Gene selection is a process of natural evolution. We amplified the coding region of the o213 gene in 65 materials and found a 3-bp AGC deletion in temperate inbred lines but not in tropical inbred lines. Our results found that temperate inbred lines with 3-bp deletion have four genotypes (Fig. 4B). Then, we explored the transmembrane domains and protein structures of the four genotypes, with ZmYSL2 as a control. We found that the 3-bp deletion in the 4 genotypes was not in the transmembrane domain (Fig. S5). However, we found that genotype 1 is a type of protein structure, and genotypes 2, 3, and 4 are a type of protein structure, compared with the protein structure of ZmYSL2 (Fig. S6). We speculate that the 3-bp deletion may not affect the protein function of O213, and other amino acid mutations may cause the difference in the protein structure of the four genotypes. We performed genotype analysis on temperate materials with a 3-bp deletion and found that genotype 1 has higher lysine content, glutamic acid content, and oil content than genotypes 2, 3, and 4. Currently, molecular markers have been widely used in molecular breeding. In quality protein maize breeding, o2 was used as a molecular marker transferred to two early-maturing inbred lines. Early-maturing QPM and Vivek QPM were produced through hybridization, and their tryptophan contents increased by 30% and 40%, respectively (Gupta et al. 2009). In addition, molecular markers can screen for alleles (Chen et al. 2010) and restorer lines that are highly resistant to bacterial blight (Deng et al. 2007). Therefore, our results reveal that genotype 1 with 3-bp deletion is conducive to molecular marker-assisted selection (MAS) breeding (Zhang et al. 2005).

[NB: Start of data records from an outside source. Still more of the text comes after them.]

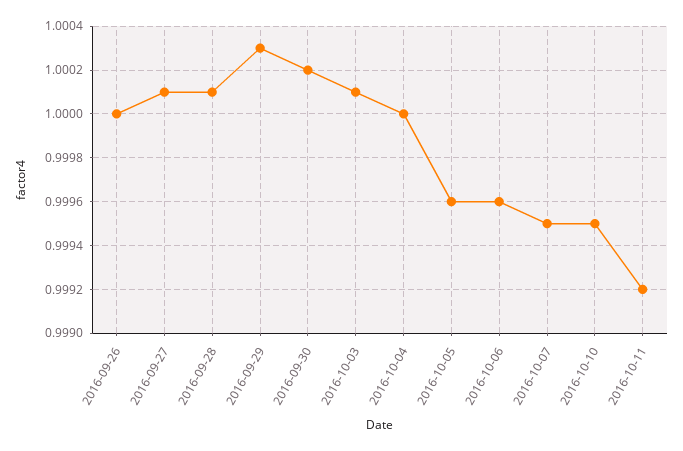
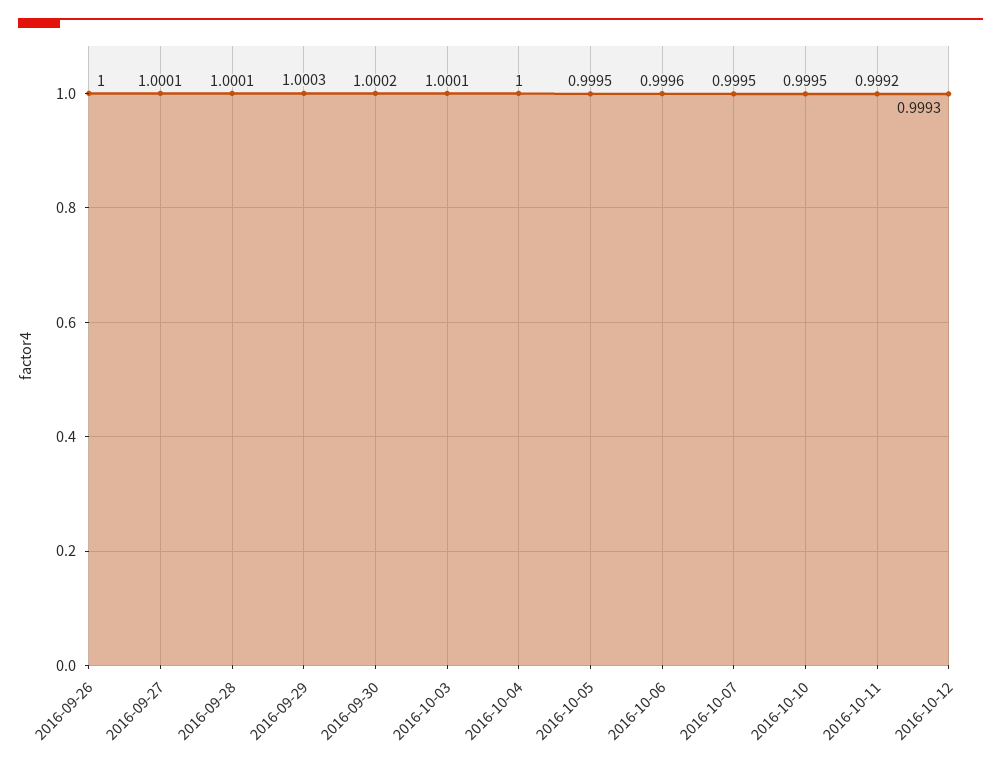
2016-10-05: 0.9996 -> 0.9995
2016-10-12: none -> 0.9993

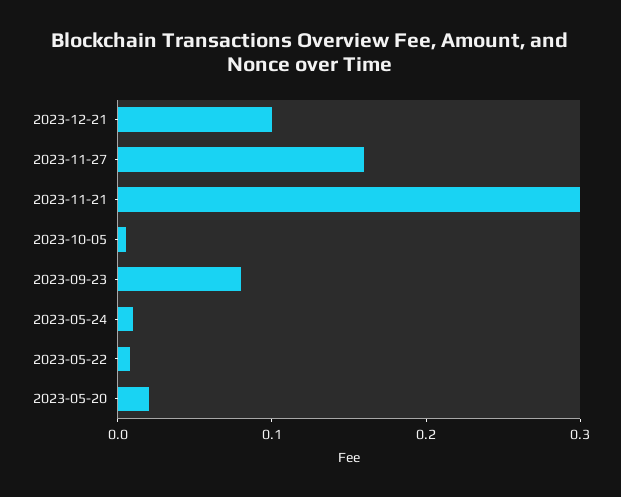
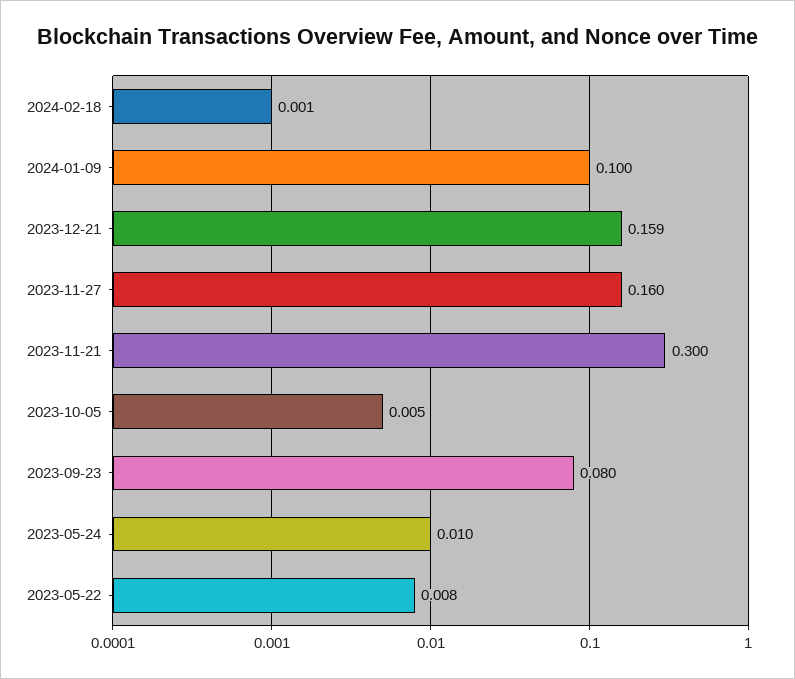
2023-12-21: 0.1 -> 0.159
2023-05-20: 0.02 -> none
2024-02-18: none -> 0.001
2024-01-09: none -> 0.1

Many genes play a role in the kernel filling stage (Jin et al. 2013). Transcriptome sequencing showed that DEGs were mainly involved in nutritional metabolism, hormone synthesis, and zinc II ion transport (Fig. 6E). Our results found that the expression levels of differentially expressed genes related to nutrient metabolism and the contents of biochemical indicators had the same trend. Therefore, we speculate that the kernel quality of the o213 mutant may be regulated by the expression of genes related to kernel development. In addition, zinc is mainly stored in maize kernels and combined with phytic acid in endosperm protein bodies (Mazzolini et al. 1985). Zinc binds tightly with phytic acid to form a stable protein-zinc-phytic acid complex. When seeds germinate, the phytic acid is rapidly hydrolyzed by phytase, releasing zinc for plant growth and development. We speculate that the zinc-related transporter gene in the endosperm may promote the transportation of zinc from the endosperm to the embryo during zinc transport. As the zinc concentration in the seeds and embryos in the o213 mutant is significantly reduced, an insufficient zinc supply during seed germination may affect the plants’ growth and development.